Web page edit records
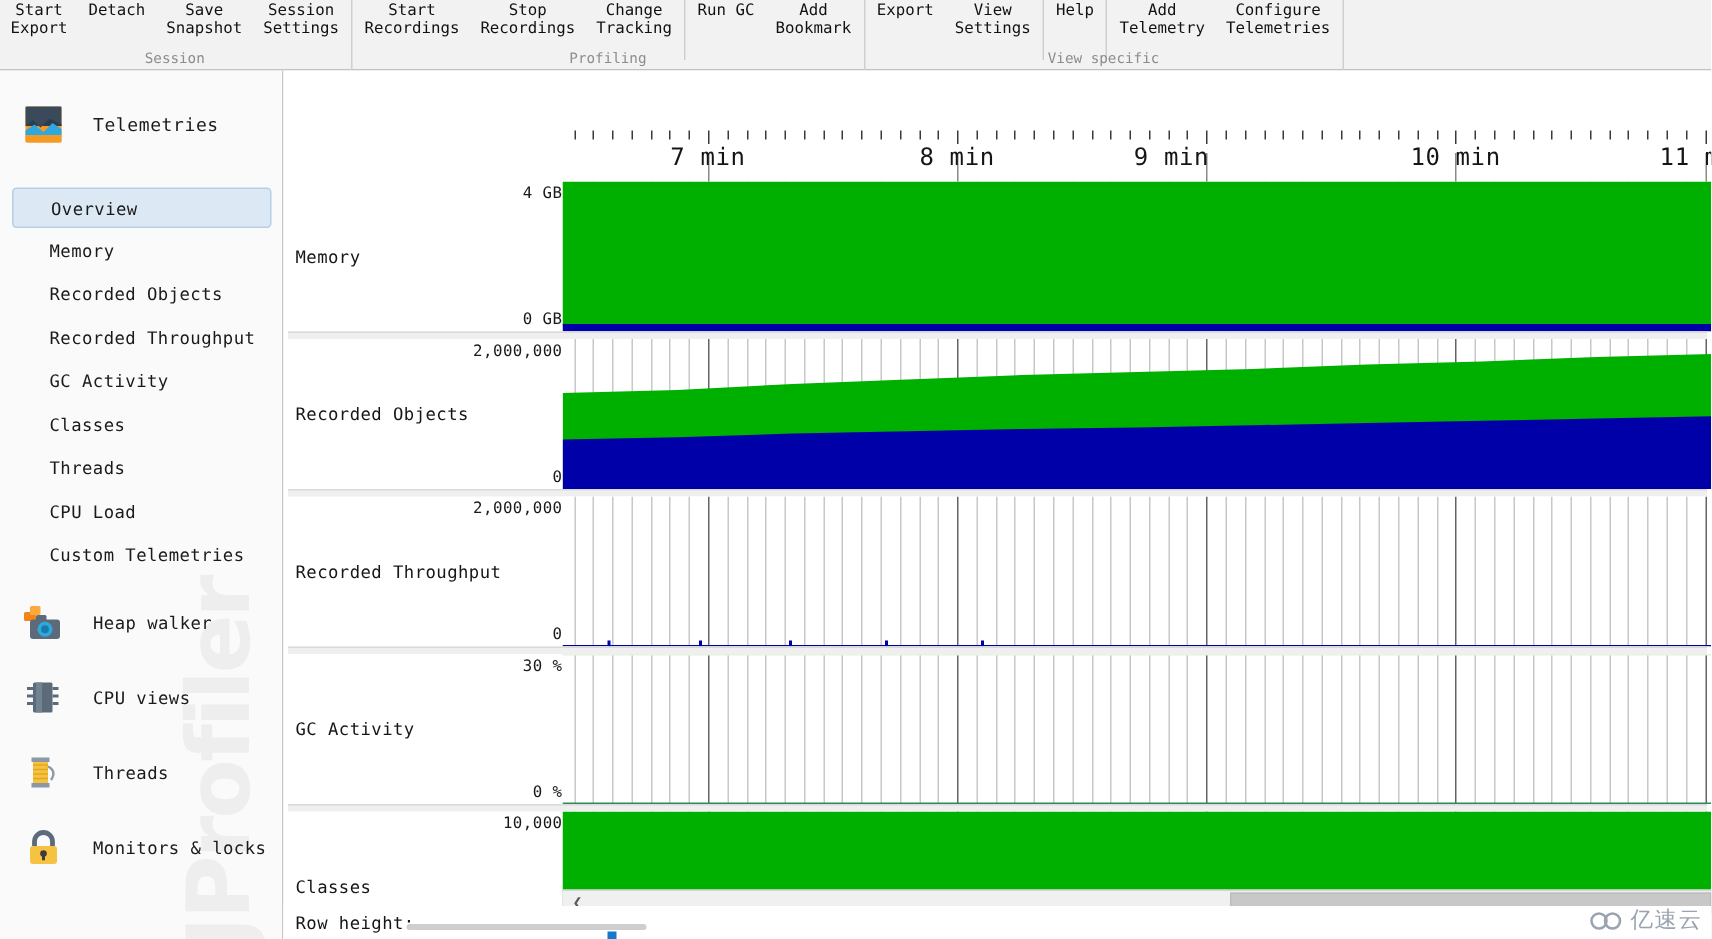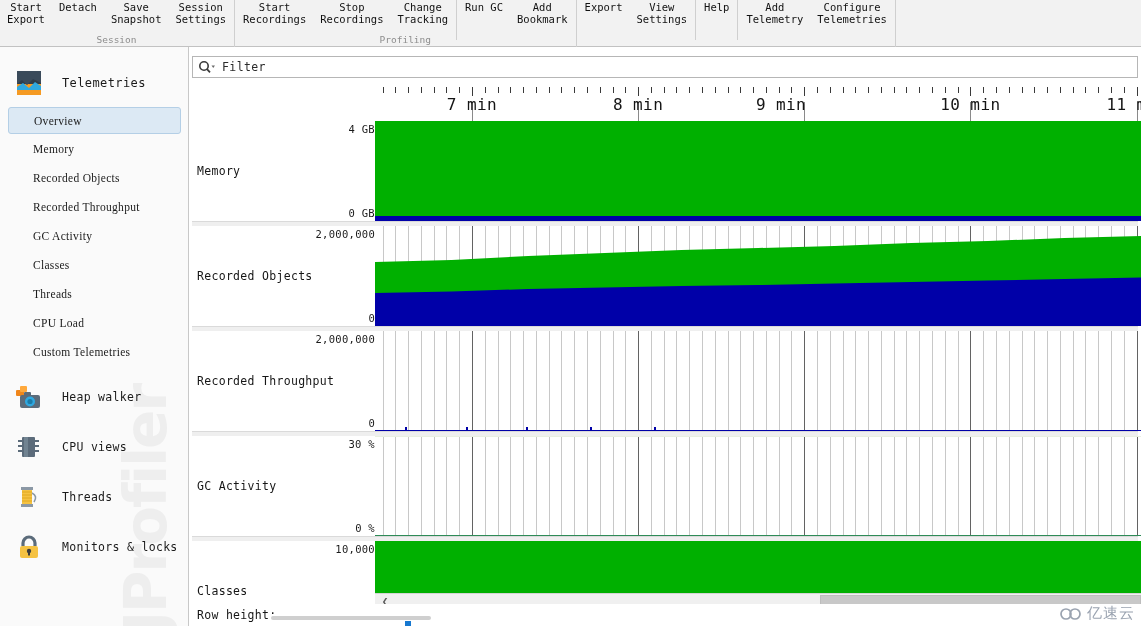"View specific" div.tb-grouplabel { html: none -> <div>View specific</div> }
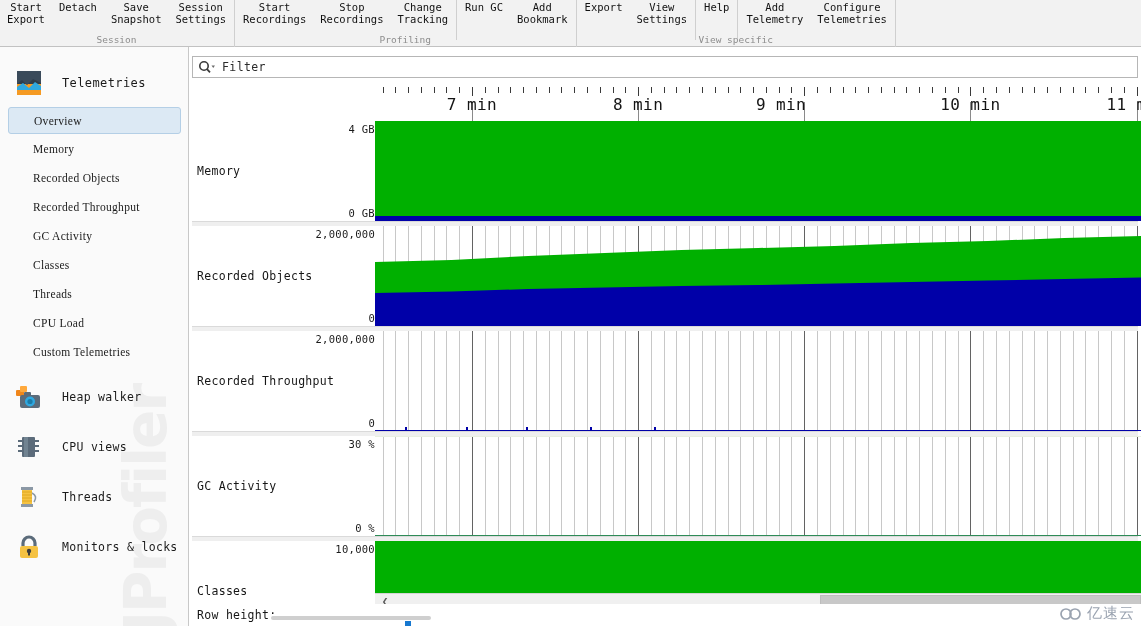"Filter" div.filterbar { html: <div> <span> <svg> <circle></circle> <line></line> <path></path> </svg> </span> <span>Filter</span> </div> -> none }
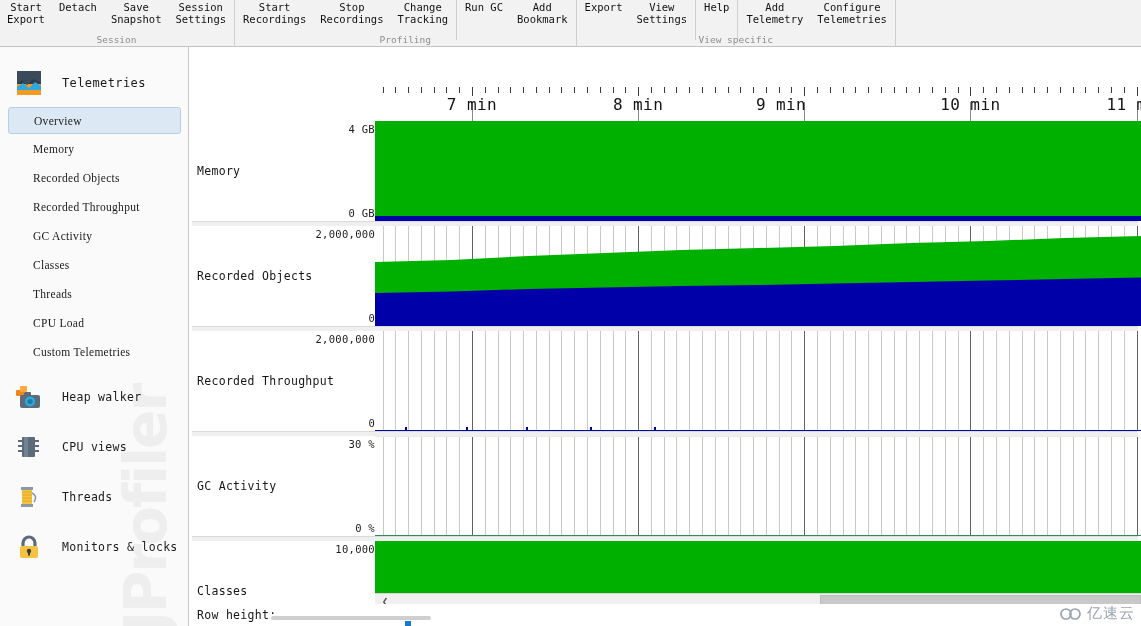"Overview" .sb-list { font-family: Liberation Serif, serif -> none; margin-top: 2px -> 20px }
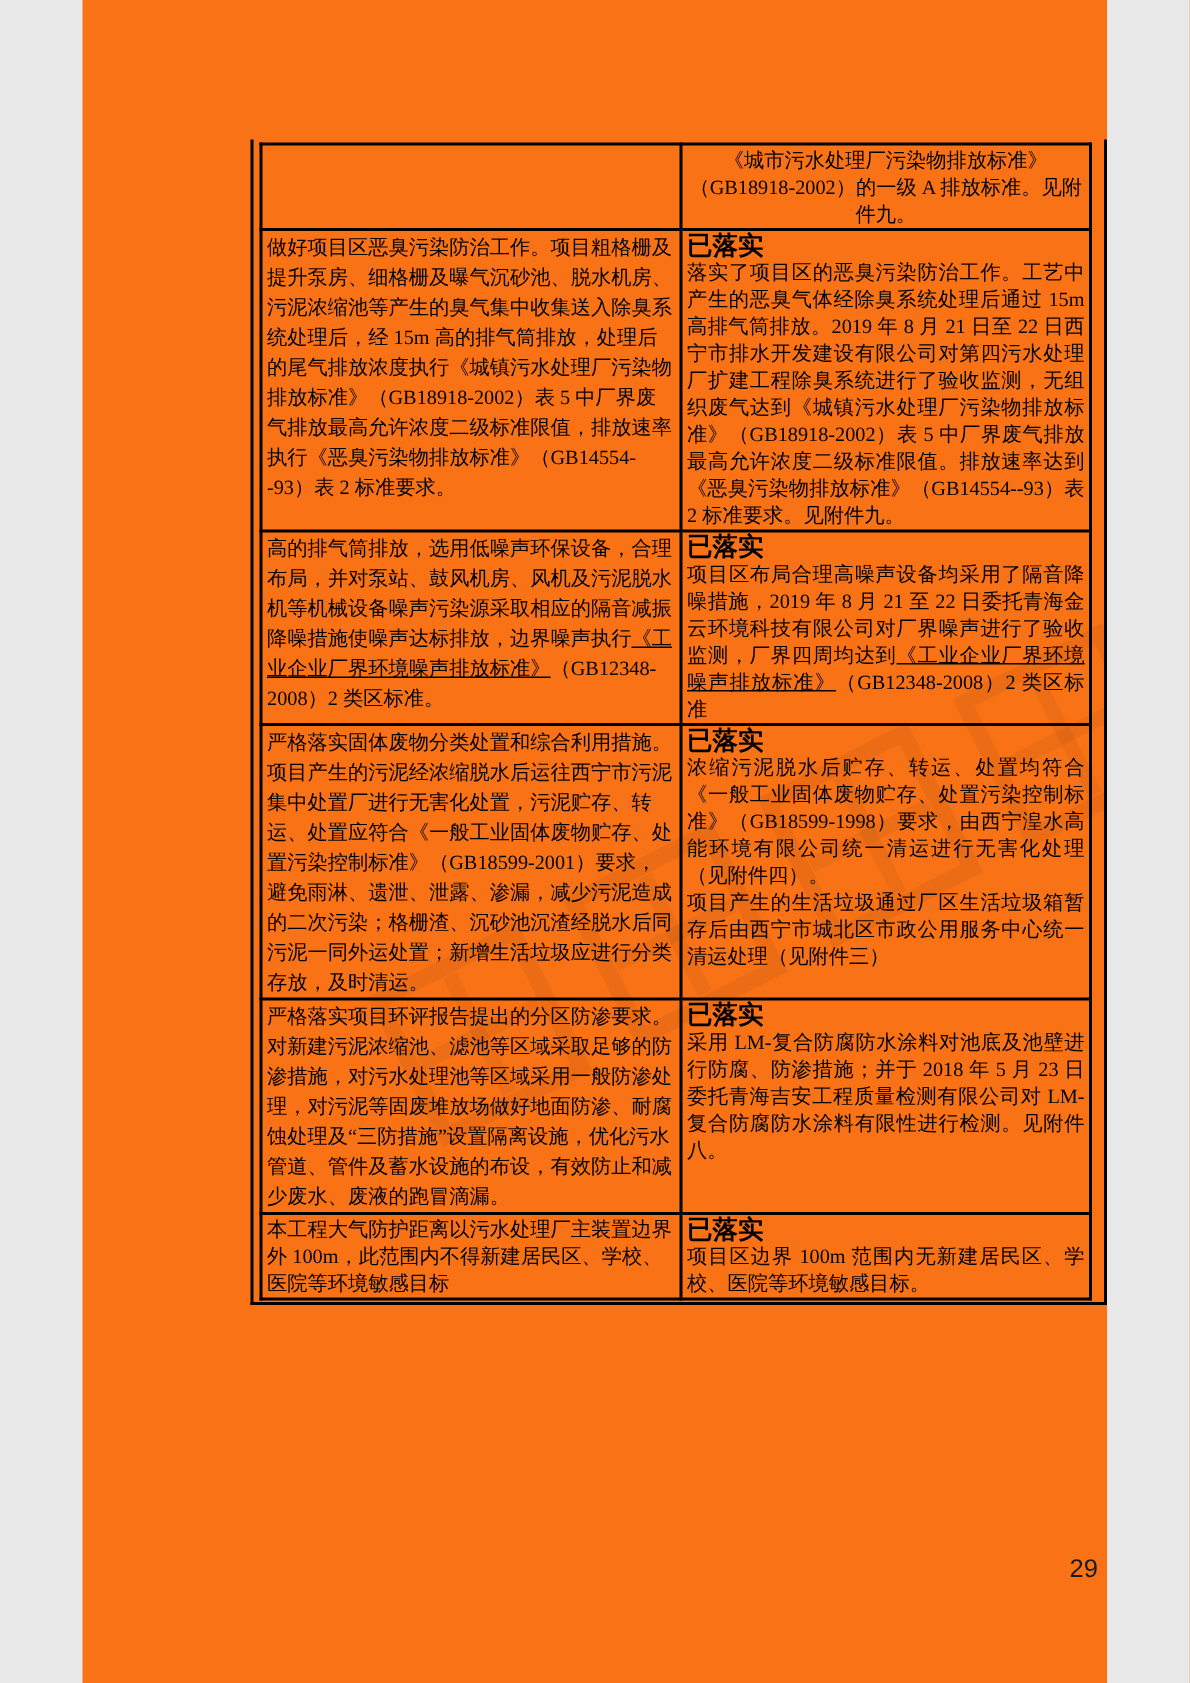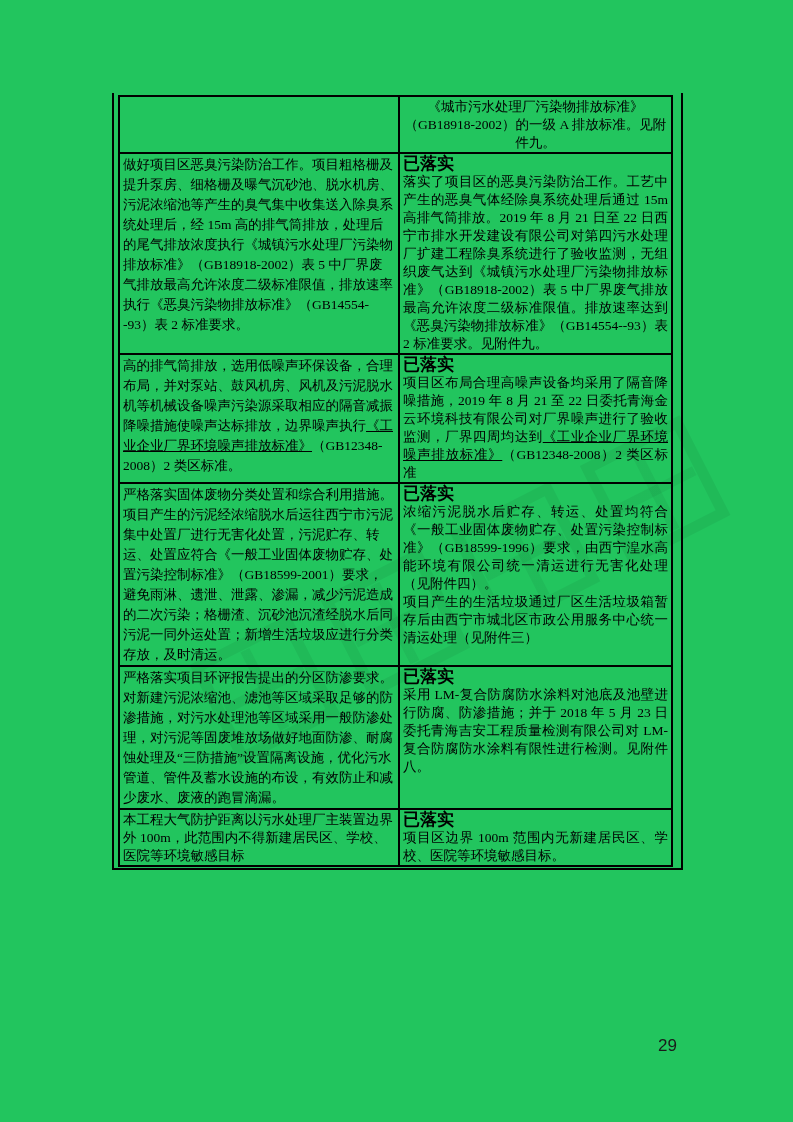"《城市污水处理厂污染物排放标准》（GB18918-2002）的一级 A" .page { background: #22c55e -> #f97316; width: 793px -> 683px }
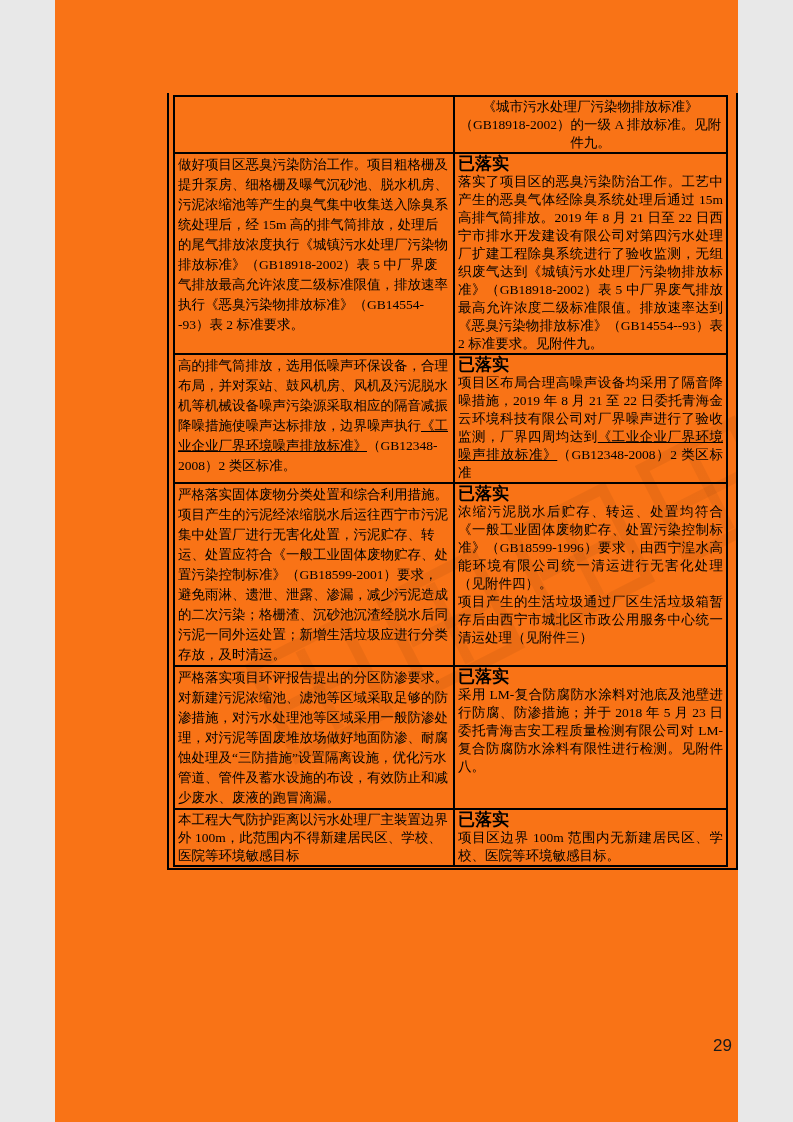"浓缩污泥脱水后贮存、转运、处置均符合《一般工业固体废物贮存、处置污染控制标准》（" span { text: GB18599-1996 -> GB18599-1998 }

- [Problem details] Apart from the images, every line above needs to be printed again exactly.

- [Output below]
"View specific" div.tb-grouplabel { html: none -> <div>View specific</div> }
"Filter" div.filterbar { html: <div> <span> <svg> <circle></circle> <line></line> <path></path> </svg> </span> <span>Filter</span> </div> -> none }
"Overview" .sb-list { font-family: Liberation Serif, serif -> none; margin-top: 2px -> 20px }
"《城市污水处理厂污染物排放标准》（GB18918-2002）的一级 A" .page { background: #22c55e -> #f97316; width: 793px -> 683px }
"浓缩污泥脱水后贮存、转运、处置均符合《一般工业固体废物贮存、处置污染控制标准》（" span { text: GB18599-1996 -> GB18599-1998 }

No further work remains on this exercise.